## RECORDS SHOWN
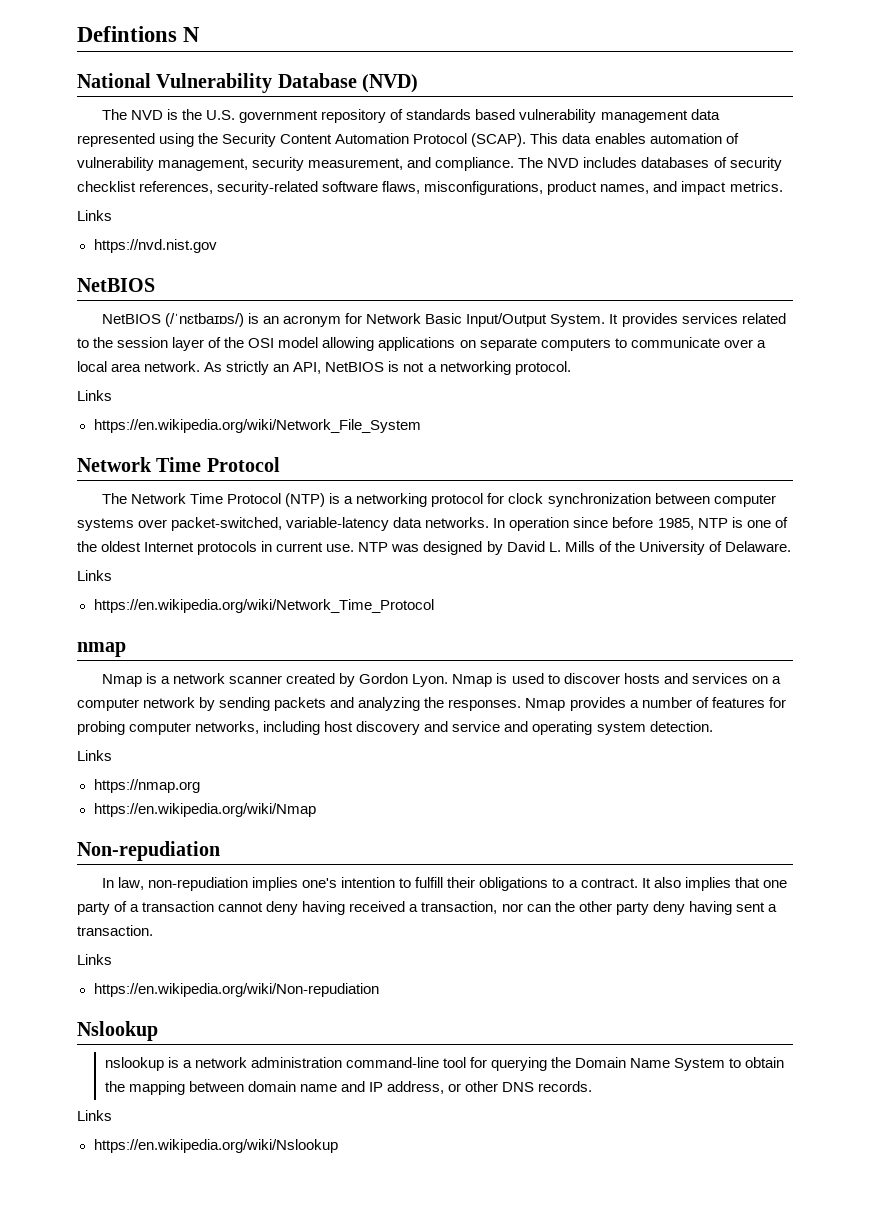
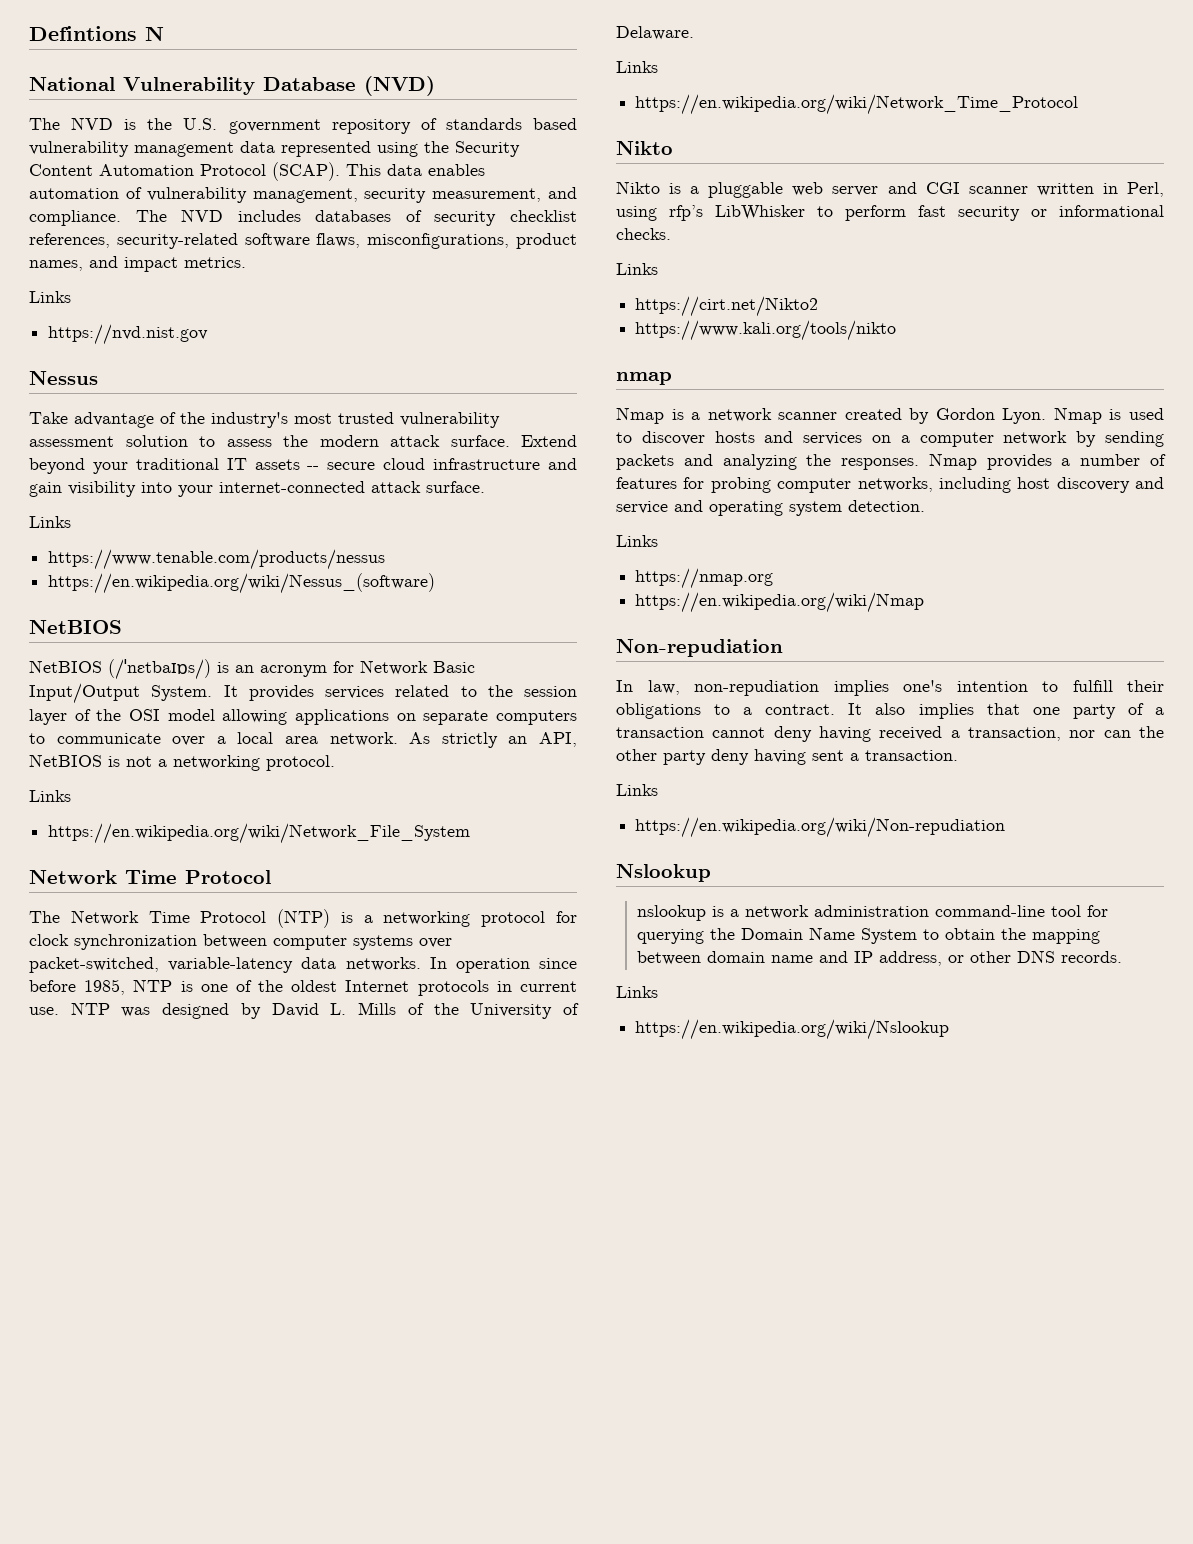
+ Nessus
+ Take advantage of the industry's most trusted vulnerability assessment solution to assess the modern attack surface. Extend beyond your traditional IT assets -- secure cloud infrastructure and gain visibility into your internet-connected attack surface.
+ Links
+ https://www.tenable.com/products/nessus
+ https://en.wikipedia.org/wiki/Nessus_(software)
  https://en.wikipedia.org/wiki/Network_Time_Protocol
+ Nikto
+ Nikto is a pluggable web server and CGI scanner written in Perl, using rfp’s LibWhisker to perform fast security or informational checks.
+ Links
+ https://cirt.net/Nikto2
+ https://www.kali.org/tools/nikto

## YOUR ASSIGNMENT
Copy exactly the lines running from the one that contains "https://en.wikipedia.org/wiki/Network_Time_Protocol" to the end of the material, both ends included.

## ANSWER SPACE
  https://en.wikipedia.org/wiki/Network_Time_Protocol
+ Nikto
+ Nikto is a pluggable web server and CGI scanner written in Perl, using rfp’s LibWhisker to perform fast security or informational checks.
+ Links
+ https://cirt.net/Nikto2
+ https://www.kali.org/tools/nikto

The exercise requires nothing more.